WHAT IS NEEDED ▸
Each line below has to be set down again exactly.

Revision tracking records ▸
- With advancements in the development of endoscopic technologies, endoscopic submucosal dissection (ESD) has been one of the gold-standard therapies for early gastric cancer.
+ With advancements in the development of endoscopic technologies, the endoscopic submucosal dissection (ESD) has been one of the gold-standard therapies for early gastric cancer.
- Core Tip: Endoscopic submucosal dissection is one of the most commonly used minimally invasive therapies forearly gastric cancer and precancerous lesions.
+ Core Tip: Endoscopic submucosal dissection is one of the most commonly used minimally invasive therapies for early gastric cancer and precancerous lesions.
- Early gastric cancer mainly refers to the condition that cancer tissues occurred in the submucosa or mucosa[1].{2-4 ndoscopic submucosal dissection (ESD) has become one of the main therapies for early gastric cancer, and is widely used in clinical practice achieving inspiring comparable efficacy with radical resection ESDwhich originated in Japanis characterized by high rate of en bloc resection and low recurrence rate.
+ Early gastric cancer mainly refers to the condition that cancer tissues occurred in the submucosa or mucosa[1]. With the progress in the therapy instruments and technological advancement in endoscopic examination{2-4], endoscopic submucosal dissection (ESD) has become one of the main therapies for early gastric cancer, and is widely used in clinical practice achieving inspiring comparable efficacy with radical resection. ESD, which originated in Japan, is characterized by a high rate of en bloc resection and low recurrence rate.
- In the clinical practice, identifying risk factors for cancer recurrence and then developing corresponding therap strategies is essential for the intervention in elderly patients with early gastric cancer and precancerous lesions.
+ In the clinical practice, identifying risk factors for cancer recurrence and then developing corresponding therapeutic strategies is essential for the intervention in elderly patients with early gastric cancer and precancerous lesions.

WRITTEN ANSWER ▸
- With advancements in the development of endoscopic technologies, endoscopic submucosal dissection (ESD) has been one of the gold-standard therapies for early gastric cancer.
+ With advancements in the development of endoscopic technologies, the endoscopic submucosal dissection (ESD) has been one of the gold-standard therapies for early gastric cancer.
- Core Tip: Endoscopic submucosal dissection is one of the most commonly used minimally invasive therapies forearly gastric cancer and precancerous lesions.
+ Core Tip: Endoscopic submucosal dissection is one of the most commonly used minimally invasive therapies for early gastric cancer and precancerous lesions.
- Early gastric cancer mainly refers to the condition that cancer tissues occurred in the submucosa or mucosa[1].{2-4 ndoscopic submucosal dissection (ESD) has become one of the main therapies for early gastric cancer, and is widely used in clinical practice achieving inspiring comparable efficacy with radical resection ESDwhich originated in Japanis characterized by high rate of en bloc resection and low recurrence rate.
+ Early gastric cancer mainly refers to the condition that cancer tissues occurred in the submucosa or mucosa[1]. With the progress in the therapy instruments and technological advancement in endoscopic examination{2-4], endoscopic submucosal dissection (ESD) has become one of the main therapies for early gastric cancer, and is widely used in clinical practice achieving inspiring comparable efficacy with radical resection. ESD, which originated in Japan, is characterized by a high rate of en bloc resection and low recurrence rate.
- In the clinical practice, identifying risk factors for cancer recurrence and then developing corresponding therap strategies is essential for the intervention in elderly patients with early gastric cancer and precancerous lesions.
+ In the clinical practice, identifying risk factors for cancer recurrence and then developing corresponding therapeutic strategies is essential for the intervention in elderly patients with early gastric cancer and precancerous lesions.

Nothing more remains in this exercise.